**Problem statement:** The expected answer is a bare count of the lines in the data below that contain "right".
##### Exercise materials #####
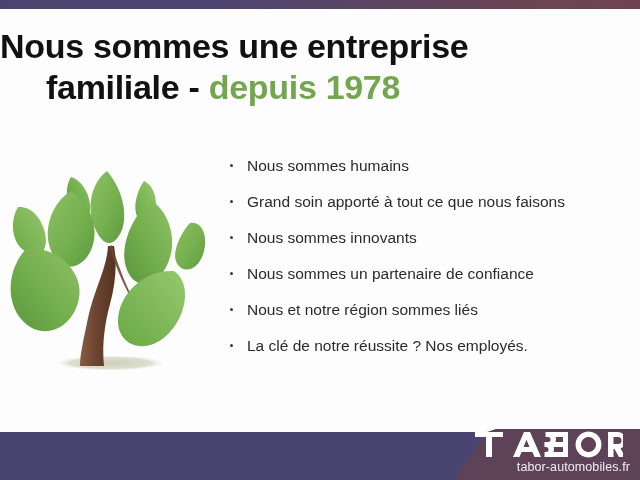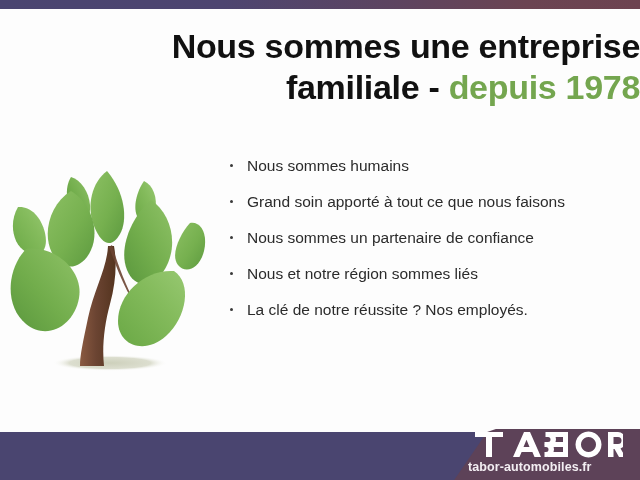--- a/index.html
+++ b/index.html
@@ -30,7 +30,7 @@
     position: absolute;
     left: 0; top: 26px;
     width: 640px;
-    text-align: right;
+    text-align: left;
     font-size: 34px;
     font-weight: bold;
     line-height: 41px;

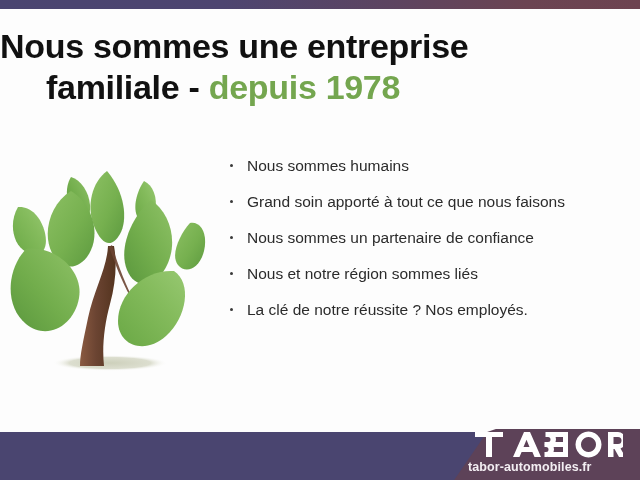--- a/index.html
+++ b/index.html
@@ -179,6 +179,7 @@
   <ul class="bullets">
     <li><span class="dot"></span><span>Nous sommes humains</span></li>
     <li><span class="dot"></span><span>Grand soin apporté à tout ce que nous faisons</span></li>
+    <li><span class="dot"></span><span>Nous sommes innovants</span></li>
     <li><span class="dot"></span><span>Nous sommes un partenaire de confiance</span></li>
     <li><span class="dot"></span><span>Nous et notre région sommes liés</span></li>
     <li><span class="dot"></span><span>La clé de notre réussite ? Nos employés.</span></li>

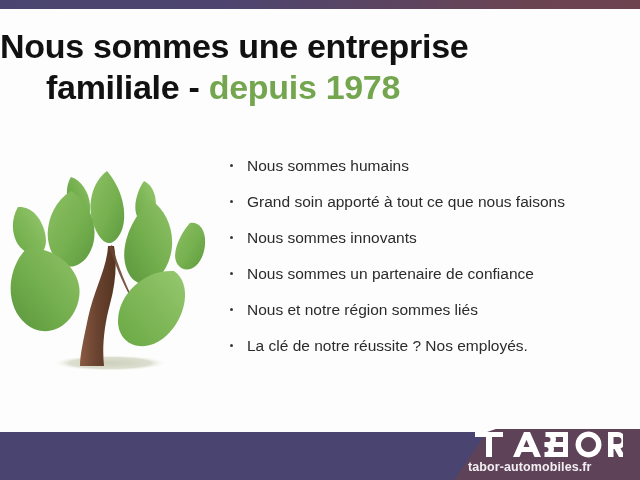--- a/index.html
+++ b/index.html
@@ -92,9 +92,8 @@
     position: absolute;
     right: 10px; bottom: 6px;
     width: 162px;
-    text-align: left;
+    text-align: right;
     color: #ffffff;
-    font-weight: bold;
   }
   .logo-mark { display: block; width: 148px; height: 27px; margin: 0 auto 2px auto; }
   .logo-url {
#####
##### Exercise materials #####
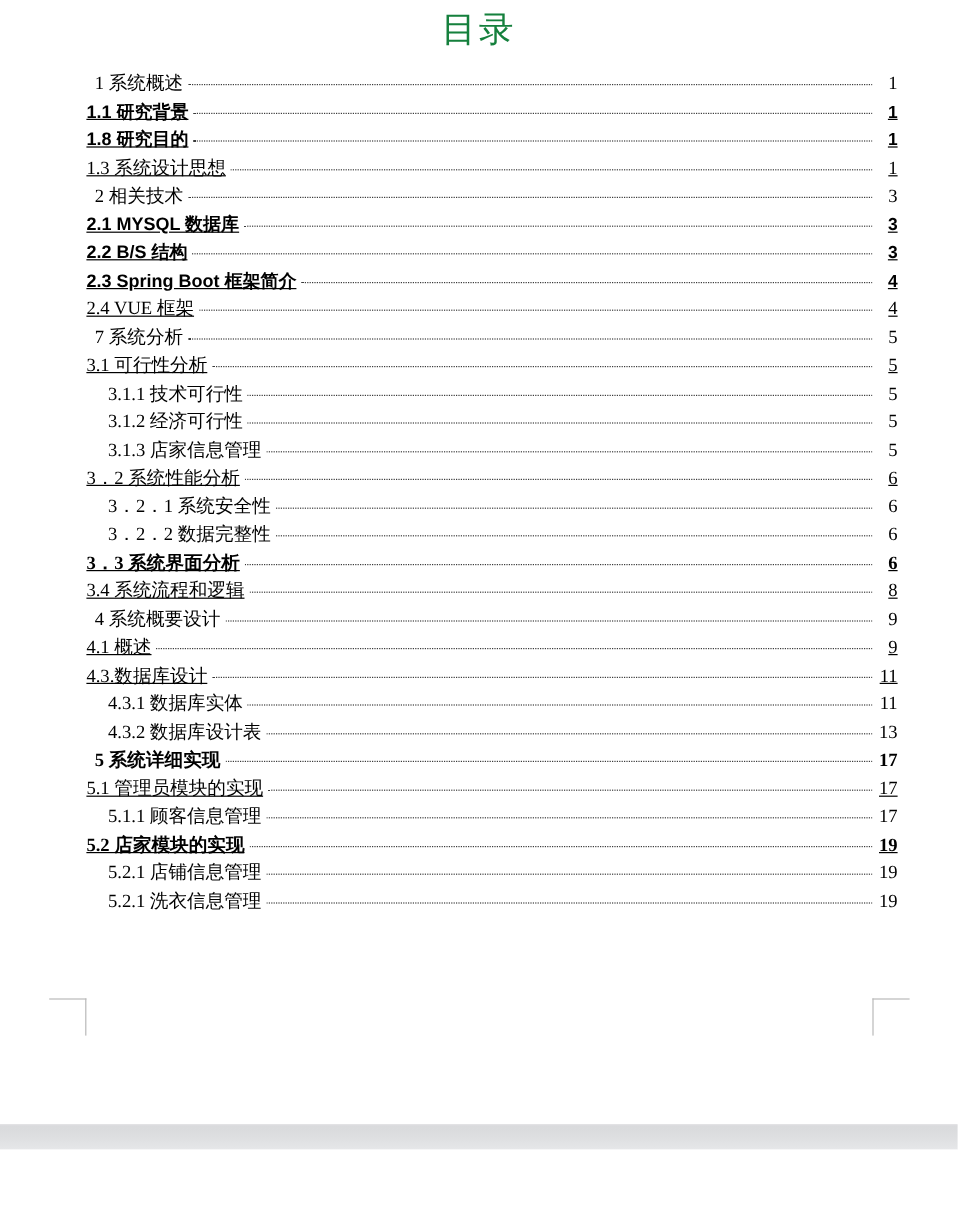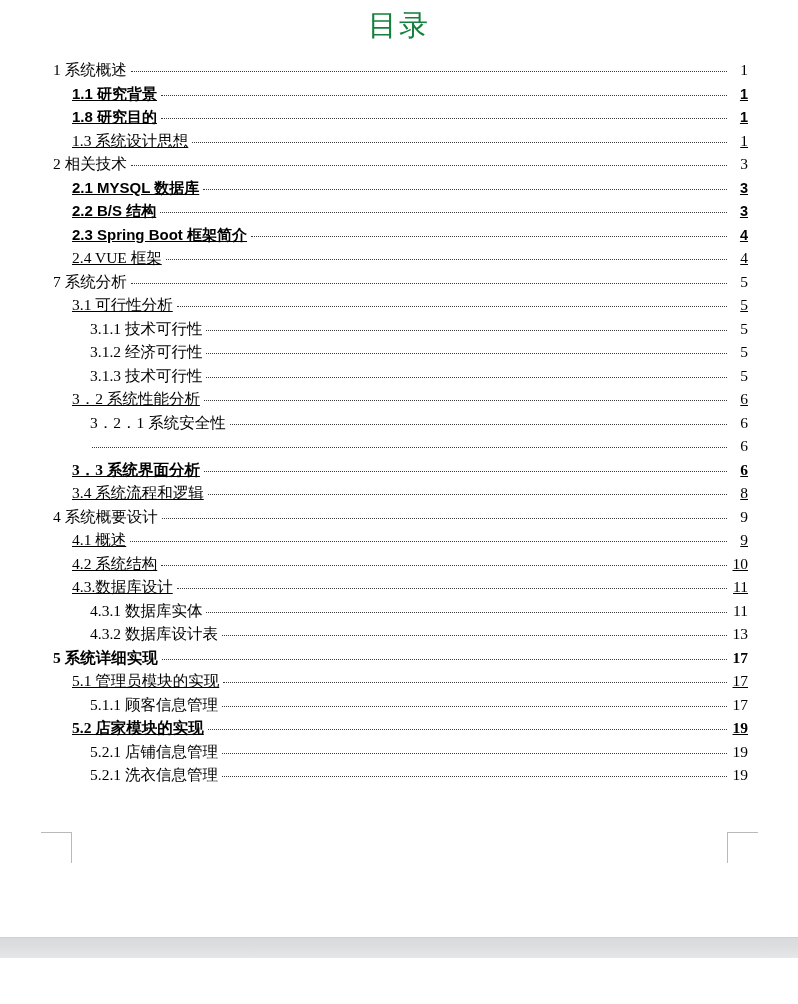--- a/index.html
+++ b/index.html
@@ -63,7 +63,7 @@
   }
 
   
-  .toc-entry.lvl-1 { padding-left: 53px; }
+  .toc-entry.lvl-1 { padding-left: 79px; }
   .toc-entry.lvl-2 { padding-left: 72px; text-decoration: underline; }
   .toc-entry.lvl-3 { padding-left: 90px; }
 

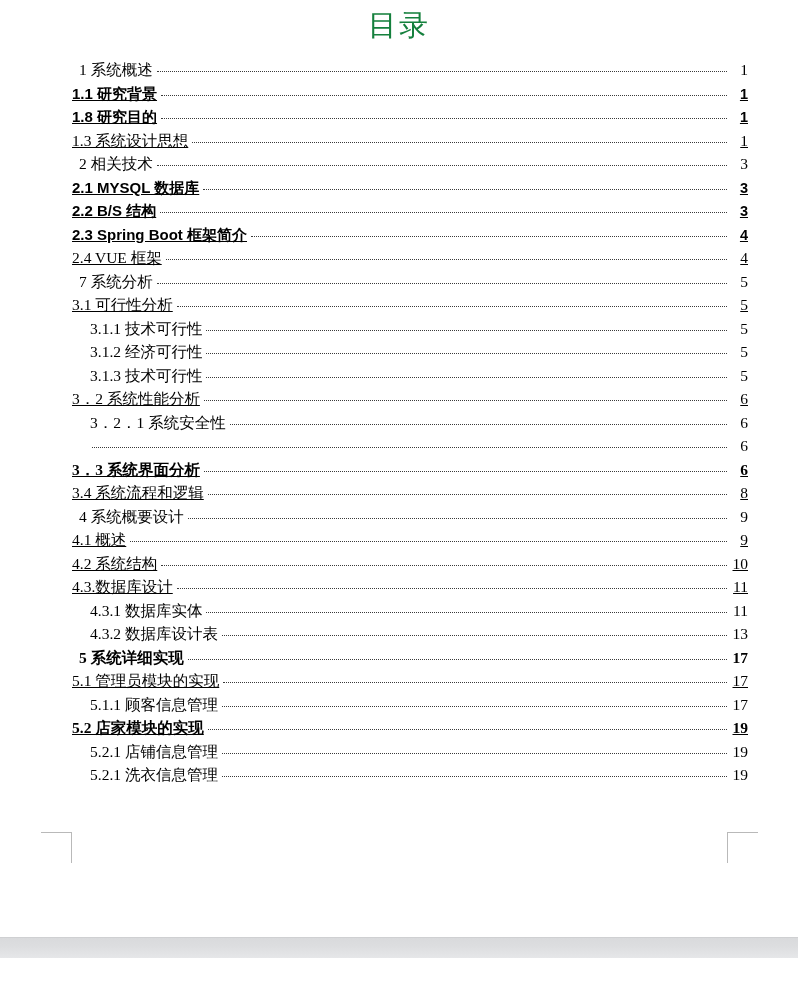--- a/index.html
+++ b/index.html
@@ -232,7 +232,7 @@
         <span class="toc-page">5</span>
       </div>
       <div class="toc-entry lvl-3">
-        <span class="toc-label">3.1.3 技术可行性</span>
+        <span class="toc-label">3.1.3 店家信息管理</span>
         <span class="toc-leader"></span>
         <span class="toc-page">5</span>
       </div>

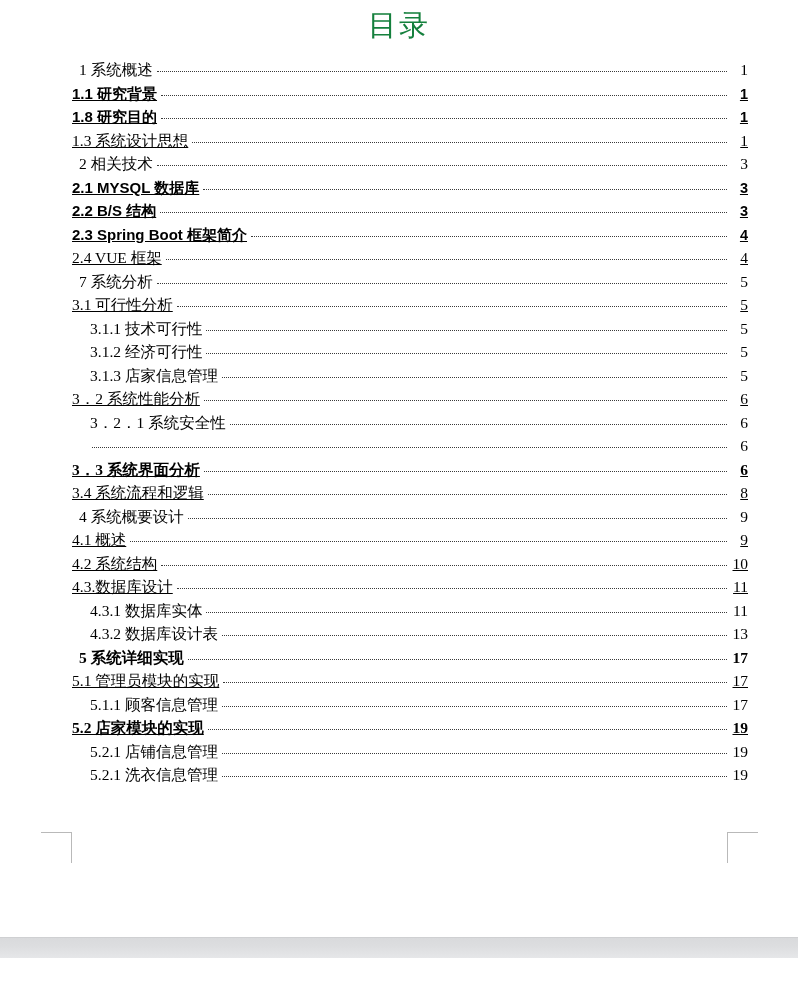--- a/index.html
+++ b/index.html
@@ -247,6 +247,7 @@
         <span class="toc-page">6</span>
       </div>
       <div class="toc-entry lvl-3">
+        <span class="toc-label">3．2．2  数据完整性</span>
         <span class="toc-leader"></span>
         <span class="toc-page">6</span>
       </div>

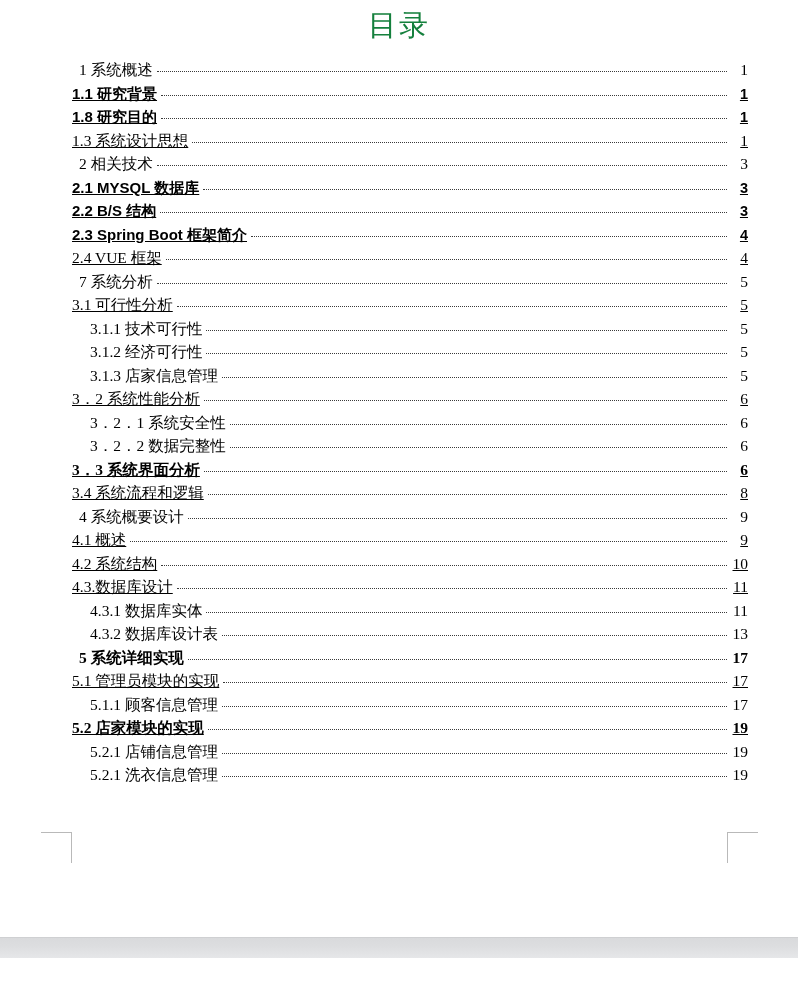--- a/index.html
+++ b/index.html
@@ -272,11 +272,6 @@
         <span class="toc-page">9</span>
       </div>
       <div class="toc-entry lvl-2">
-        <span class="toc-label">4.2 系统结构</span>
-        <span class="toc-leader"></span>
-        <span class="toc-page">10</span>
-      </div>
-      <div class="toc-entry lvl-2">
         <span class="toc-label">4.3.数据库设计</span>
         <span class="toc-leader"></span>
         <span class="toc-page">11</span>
#####
**Task response:** 3